Mouvements populistes en Europe : Ce que 2017 nous a appris et ce que 2018 nous réserve

L’année 2017 devait être marquée par la victoire écrasante des partis populistes dans toute l’Europe mais ce n’est pas ce qui s’est produit. Connaîtrons-nous le même scénario en 2018 ? Il est fort probable que non.

Alors que 2016 était l’année où le populisme a créé la surprise, 2017 s’annonçait comme l’année de la victoire populiste.

Tous les yeux étaient rivés sur les "populistes" avec les élections prévues en Autriche, en France, en Allemagne et aux Pays-Bas, pour ne nommer que les pays les plus importants. Ces populistes sont issus de l’extrême droite dans la majorité des pays.

Le discours dominant sur un populisme audacieux, victorieux face au statu quo défendu bec et ongles par une caste, a surfé d’abord sur la vague des élections législatives aux Pays-Bas en mars. Le Premier ministre Mark Rutte en est sorti vainqueur au niveau politique, bien qu’il ait perdu au niveau électoral, en ayant adopté le discours et une partie du programme du Parti pour la liberté. Rutte a déclaré que son "bon populisme" avait battu le "mauvais populisme" de Wilders et les médias internationaux ont relayé ses propos.

Néanmoins, ce sont les élections présidentielles françaises du mois suivant qui ont constitué le vrai test pour le discours dominant, puisqu’ elles étaient le seul scrutin de l’année où le candidat ayant remporté l’élection devait rafler toute la mise. Marine Le Pen caracolait en tête des sondages des politiques les plus populaires en France au cours des années précédentes.

En fin de compte, elle a enregistré des scores en-deçà des attentes aux deux tours, en partie en raison de sa campagne décevante et de sa prestation désastreuse lors du débat télévisé où elle a été littéralement terrassée par Emmanuel Macron, la nouvelle star de la politique européenne. Celui-ci a également dominé les législatives dans la foulée.

Les élections législatives allemandes de septembre qui ont suivi symbolisaient l’instant de vérité pour le "populisme". Merkel allait-elle triompher en assénant le coup fatal au populisme ou le parti populiste d’extrême droite Alternative pour l’Allemagne (AfD) allait-elle mettre fin à ses douze ans de règne en tant que chancelière ?

L’AfD a réalisé le deuxième meilleur score pour un troisième parti dans l’histoire récente, mais Merkel et son parti, la CDU/CSU, restant de loin le premier parti sur la scène politique allemande.

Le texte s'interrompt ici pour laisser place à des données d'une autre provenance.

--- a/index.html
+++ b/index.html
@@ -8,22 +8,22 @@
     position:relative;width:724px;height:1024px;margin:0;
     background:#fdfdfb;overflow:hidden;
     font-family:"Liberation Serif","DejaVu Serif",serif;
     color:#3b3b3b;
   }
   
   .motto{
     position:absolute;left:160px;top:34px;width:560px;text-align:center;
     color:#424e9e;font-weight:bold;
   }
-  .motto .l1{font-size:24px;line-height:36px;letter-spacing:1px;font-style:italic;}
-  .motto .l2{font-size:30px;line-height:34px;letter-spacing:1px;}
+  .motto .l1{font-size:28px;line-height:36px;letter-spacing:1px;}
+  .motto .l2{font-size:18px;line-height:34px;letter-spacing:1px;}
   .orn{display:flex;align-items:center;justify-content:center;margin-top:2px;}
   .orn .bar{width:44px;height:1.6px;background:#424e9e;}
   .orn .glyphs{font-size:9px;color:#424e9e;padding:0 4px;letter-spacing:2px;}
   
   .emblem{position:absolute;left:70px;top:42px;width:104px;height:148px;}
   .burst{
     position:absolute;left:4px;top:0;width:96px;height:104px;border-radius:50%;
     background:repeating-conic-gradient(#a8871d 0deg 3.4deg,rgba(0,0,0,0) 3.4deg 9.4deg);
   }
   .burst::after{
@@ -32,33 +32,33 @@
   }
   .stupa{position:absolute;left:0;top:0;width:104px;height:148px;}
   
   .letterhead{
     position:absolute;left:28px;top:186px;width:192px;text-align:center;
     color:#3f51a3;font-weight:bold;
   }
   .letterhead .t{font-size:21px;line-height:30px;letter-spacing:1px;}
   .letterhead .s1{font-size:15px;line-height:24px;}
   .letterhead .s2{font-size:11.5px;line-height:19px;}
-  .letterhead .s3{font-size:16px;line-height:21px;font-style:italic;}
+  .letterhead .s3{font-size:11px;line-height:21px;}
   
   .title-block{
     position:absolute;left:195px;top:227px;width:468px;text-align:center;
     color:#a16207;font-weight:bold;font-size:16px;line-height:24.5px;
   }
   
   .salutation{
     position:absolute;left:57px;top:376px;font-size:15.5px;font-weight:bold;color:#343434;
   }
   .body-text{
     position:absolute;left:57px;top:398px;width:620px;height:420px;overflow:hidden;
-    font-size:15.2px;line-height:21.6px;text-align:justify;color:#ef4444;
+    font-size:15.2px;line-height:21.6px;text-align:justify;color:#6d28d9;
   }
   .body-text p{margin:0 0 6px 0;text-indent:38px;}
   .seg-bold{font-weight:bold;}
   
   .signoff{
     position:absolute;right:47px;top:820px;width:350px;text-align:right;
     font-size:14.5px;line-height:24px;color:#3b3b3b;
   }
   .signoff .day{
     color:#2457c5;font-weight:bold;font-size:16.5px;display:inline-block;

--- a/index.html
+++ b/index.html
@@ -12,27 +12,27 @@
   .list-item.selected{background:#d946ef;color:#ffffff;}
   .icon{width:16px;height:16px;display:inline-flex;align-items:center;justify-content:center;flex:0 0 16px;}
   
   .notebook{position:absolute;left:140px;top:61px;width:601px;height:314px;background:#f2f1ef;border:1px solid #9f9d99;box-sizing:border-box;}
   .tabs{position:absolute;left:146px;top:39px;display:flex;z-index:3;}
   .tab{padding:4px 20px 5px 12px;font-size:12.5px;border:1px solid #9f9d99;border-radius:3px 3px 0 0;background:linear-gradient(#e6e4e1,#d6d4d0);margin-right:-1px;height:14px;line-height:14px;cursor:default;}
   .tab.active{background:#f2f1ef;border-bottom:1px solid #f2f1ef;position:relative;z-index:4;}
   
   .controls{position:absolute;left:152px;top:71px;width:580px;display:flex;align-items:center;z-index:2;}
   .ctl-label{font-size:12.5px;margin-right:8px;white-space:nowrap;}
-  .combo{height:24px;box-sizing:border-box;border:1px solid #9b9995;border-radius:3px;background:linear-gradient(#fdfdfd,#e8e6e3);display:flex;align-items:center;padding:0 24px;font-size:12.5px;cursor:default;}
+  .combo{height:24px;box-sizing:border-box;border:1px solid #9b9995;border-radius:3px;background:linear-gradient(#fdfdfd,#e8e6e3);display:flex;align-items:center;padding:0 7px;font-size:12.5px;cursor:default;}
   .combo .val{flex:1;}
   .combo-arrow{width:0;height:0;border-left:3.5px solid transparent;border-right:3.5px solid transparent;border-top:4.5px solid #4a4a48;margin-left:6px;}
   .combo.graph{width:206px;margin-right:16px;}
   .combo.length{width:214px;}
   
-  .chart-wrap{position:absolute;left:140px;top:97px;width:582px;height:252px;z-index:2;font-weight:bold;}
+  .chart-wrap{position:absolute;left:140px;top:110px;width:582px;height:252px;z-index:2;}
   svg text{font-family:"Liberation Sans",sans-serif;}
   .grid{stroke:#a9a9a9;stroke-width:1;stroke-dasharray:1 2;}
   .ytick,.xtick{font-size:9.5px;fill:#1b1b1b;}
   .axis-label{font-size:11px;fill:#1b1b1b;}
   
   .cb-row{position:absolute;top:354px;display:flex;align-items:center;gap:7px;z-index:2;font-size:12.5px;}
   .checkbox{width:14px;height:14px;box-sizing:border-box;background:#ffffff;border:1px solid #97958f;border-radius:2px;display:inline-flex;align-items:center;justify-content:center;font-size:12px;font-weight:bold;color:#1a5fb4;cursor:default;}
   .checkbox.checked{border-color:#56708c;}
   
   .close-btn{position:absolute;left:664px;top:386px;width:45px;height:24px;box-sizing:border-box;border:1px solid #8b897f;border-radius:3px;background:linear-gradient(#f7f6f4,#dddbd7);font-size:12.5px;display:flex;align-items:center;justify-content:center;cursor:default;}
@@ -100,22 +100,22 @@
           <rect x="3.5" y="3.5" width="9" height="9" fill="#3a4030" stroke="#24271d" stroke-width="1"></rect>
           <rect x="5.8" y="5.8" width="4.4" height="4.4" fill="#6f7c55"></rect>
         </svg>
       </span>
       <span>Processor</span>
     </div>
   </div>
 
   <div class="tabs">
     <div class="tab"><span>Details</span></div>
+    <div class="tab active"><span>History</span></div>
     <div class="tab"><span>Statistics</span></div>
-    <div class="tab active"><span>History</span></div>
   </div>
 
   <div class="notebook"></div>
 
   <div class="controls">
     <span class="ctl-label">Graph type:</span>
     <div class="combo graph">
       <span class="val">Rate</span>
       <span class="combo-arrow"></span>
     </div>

Les Autrichiens ont tenu des élections législatives à peine quelques semaines plus tard.

Sebastian Kurz, le jeune ministre autrichien des Affaires étrangères était le grand vainqueur de ces élections car il a réussi à transformer son parti conservateur ÖVP en un véhicule politique personnifié, similaire d’une certaine façon à la méthode Macron en France.

D’un autre côté, il avait gagné en reprenant la stratégie du "bon populisme" employée par Rutte aux Pays-Bas, en faisant campagne sur sa réaction autoritaire et nativiste face à la prétendue crise des migrants. Mais Kurtz était en totale contradiction avec les autres pays qui avaient tous ostracisé la droite radicale populiste, en invitant le FPÖ au gouvernement.

Cela nous amène à 2018, une année au cours de laquelle beaucoup de pays européens dont les partis populistes sont puissants et très ancrés, y compris la Hongrie et l’Italie, iront aux urnes. A quoi peut-on s’attendre, en tirant les leçons de 2017 ?

Premièrement, aucune généralisation n’est possible, étant donné que l’Europe est un continent et non un pays. Les élections nationales sont en premier lieu nationales ! Donc le scrutin hongrois dépendra de facteurs hongrois comme par exemple la division interne de l’opposition et les élections italiennes seront influencées par ce qui se passe du côté de la péninsule, de Syracuse à Venise, notamment sur la question brûlante des réfugiés.

Deuxièmement, le populisme continuera à jouer un rôle important lors des élections européennes et plus particulièrement dans les régions où les partis populistes étaient déjà influents il y a dix ans.

Troisièmement, quels que soient les résultats effectifs des partis populistes, ils seront rapportés de manière disproportionnée par les médias internationaux.